Ratu Eloweth tersenyum lembut, tangan nya beristirahat di perut yang membesar. "Rasanya sangat bahagia, Zephyr. Adik baru ini akan menjadi berkat besar bagi kita semua."

Aurora, sang putri yang ceria, tertawa bahagia. "Kami tak sabar untuk menyambut adik yang baru!"

Selene, menambahkan dengan bijak, "Kita akan menjadi tim yang kuat untuk adik yang baru, melindungi mereka dan memberi mereka cinta."

Celestia, tersenyum manis. "Kita akan membuat adik tersenyum dan bahagia setiap hari."

Aiden, mengangguk mantap. "Kita akan menjaga adik dengan penuh perhatian dan cinta."

Raja Thalorion, dengan senyuman hangat, berkata, "Keluarga kita adalah harta terbesar dalam hidupku. Kelahiran adik yang akan datang akan membuat keluarga kita semakin lengkap."

Mereka semua saling bergandengan tangan, merasakan hangatnya keluarga yang mendukung. Di tengah kebahagiaan ini, mereka merasa siap menyambut kelahiran anak ketujuh mereka, membawa kebahagiaan baru bagi Kerajaan Ardalivia. Ini adalah momen kebersamaan yang indah dan penuh cinta yang akan menciptakan kenangan abadi dalam perjalanan keluarga Thornhart.

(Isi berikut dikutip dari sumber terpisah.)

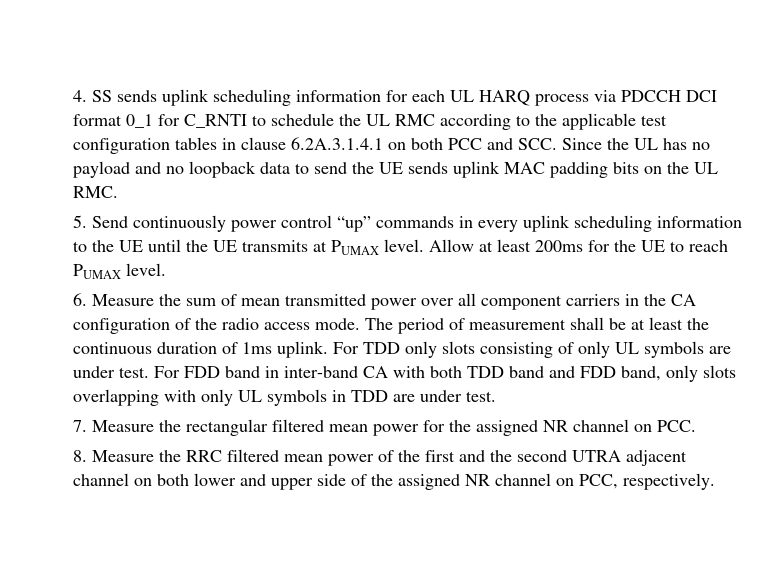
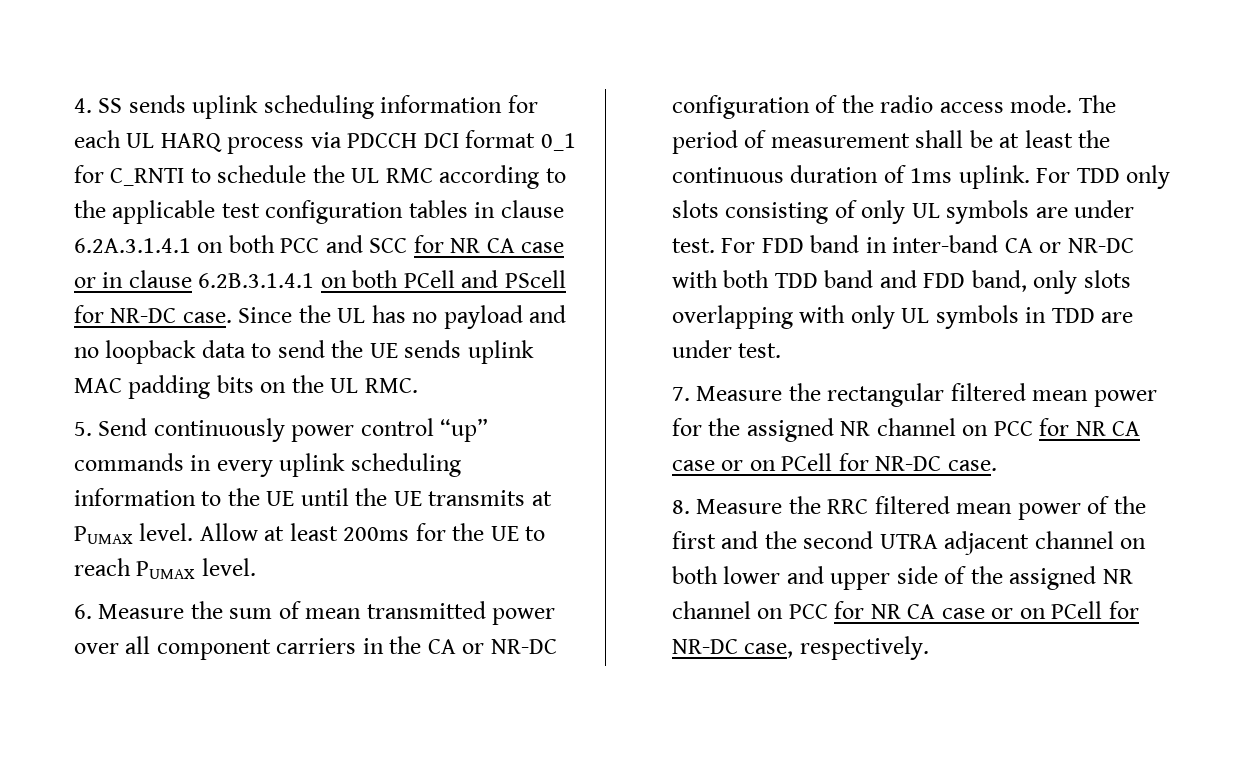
- 4. SS sends uplink scheduling information for each UL HARQ process via PDCCH DCI format 0_1 for C_RNTI to schedule the UL RMC according to the applicable test configuration tables in clause 6.2A.3.1.4.1 on both PCC and SCC. Since the UL has no payload and no loopback data to send the UE sends uplink MAC padding bits on the UL RMC.
+ 4. SS sends uplink scheduling information for each UL HARQ process via PDCCH DCI format 0_1 for C_RNTI to schedule the UL RMC according to the applicable test configuration tables in clause 6.2A.3.1.4.1 on both PCC and SCC for NR CA case or in clause 6.2B.3.1.4.1 on both PCell and PScell for NR-DC case. Since the UL has no payload and no loopback data to send the UE sends uplink MAC padding bits on the UL RMC.
- 6. Measure the sum of mean transmitted power over all component carriers in the CA configuration of the radio access mode.
+ 6. Measure the sum of mean transmitted power over all component carriers in the CA or NR-DC configuration of the radio access mode.
- For FDD band in inter-band CA with both TDD band and FDD band, only slots overlapping with only UL symbols in TDD are under test.
+ For FDD band in inter-band CA or NR-DC with both TDD band and FDD band, only slots overlapping with only UL symbols in TDD are under test.
- 7. Measure the rectangular filtered mean power for the assigned NR channel on PCC.
+ 7. Measure the rectangular filtered mean power for the assigned NR channel on PCC for NR CA case or on PCell for NR-DC case.
- 8. Measure the RRC filtered mean power of the first and the second UTRA adjacent channel on both lower and upper side of the assigned NR channel on PCC, respectively.
+ 8. Measure the RRC filtered mean power of the first and the second UTRA adjacent channel on both lower and upper side of the assigned NR channel on PCC for NR CA case or on PCell for NR-DC case, respectively.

Di pagi yang cerah, yang penuh kebahagiaan dan kekhawatiran, di Rumah Sakit Ardalivia. Ratu Eloweth, dalam awal kontraksi sebelum kelahiran anak ketujuhnya, dikelilingi oleh anak-anaknya yang gelisah dan prihatin. Mereka bertugas untuk memastikan kelancaran proses kelahiran ibu mereka.

Zephyr, berdiri di gerbang utama perbatasan istana, dengan cermat memantau setiap gerakan mencurigakan di sekitar istana dan memastikan tidak ada orang asing yang masuk ke Ardalivia. Ethan, Selene, dan ayah mereka berada di depan ruang persalinan, siap membantu ibu mereka jika diperlukan. Sementara itu, Aurora, Celestia, dan Aiden berjaga-jaga di sekitar rumah sakit, memastikan keamanan istana.

Namun, ketenangan mereka segera terguncang oleh peristiwa mengerikan. Saat Ratu Eloweth mulai merasakan nyeri yang meningkat, seorang dokter yang telah lama melayani kerajaan datang untuk membantu dalam persalinan. Semua orang berharap kelahiran anak ketujuh akan membawa kegembiraan dan harapan di masa-masa sulit ini.

Namun, selama proses persalinan, munculnya seorang wanita yang tidak dikenal dan misterius tiba-tiba muncul di ruang persalinan. Dia mengenakan pakaian hitam dan mengenakan tudung, menyembunyikan identitasnya.

Ratu Eloweth merasa bingung dan ketakutan saat melihat sosok yang tidak dikenal ini. "Siapa kamu? Apa yang kamu lakukan di sini?" tanya ratu dengan lemah.

Wanita misterius itu tidak menjawab. Sebaliknya, dengan sekali kedipan mata, dia mengeluarkan pedang yang sangat tajam. Ketegangan dan ketegangan memenuhi ruangan.

Ethan, Selene, dan ayah mereka segera merespons, mencoba melindungi ibu mereka. Aurora, Celestia, dan Aiden, yang berada di luar, merasakan kehadiran yang sangat menakutkan menanti mereka, dan memang, seseorang yang mengenakan jubah muncul dari tanah.

*Swossshhh*

Orang itu melepaskan bahan kimia yang sangat korosif ke arah mereka, tetapi mereka dengan cepat menghindar. "Kau bajingan, siapa kamu, dan apa urusanmu di sini?" tanya Aurora dengan marah.

*WUOOOOSSHH*

Celestia menyerang dengan kekuatan angin. Dengan cepat, orang misterius itu kembali ke tanah dan muncul tepat di belakang Aiden, melemparkan sejumputan ke arah Aurora, mengenai bahunya.

Namun, kekejaman yang tak terbayangkan terungkap.

*Shruuhhhtt*

Wanita misterius itu, yang diidentifikasi sebagai Loish, dengan cepat menusukkan pedangnya ke arah Ratu Eloweth. Pisau tajam itu menembus kasur ratu dan menusuk perutnya yang rapuh, menyebabkan darahnya mengalir deras, dan bayi yang belum lahir menjadi korban juga.

"SIALAN KAU!" teriak Ethan, mencoba menyerang Loish.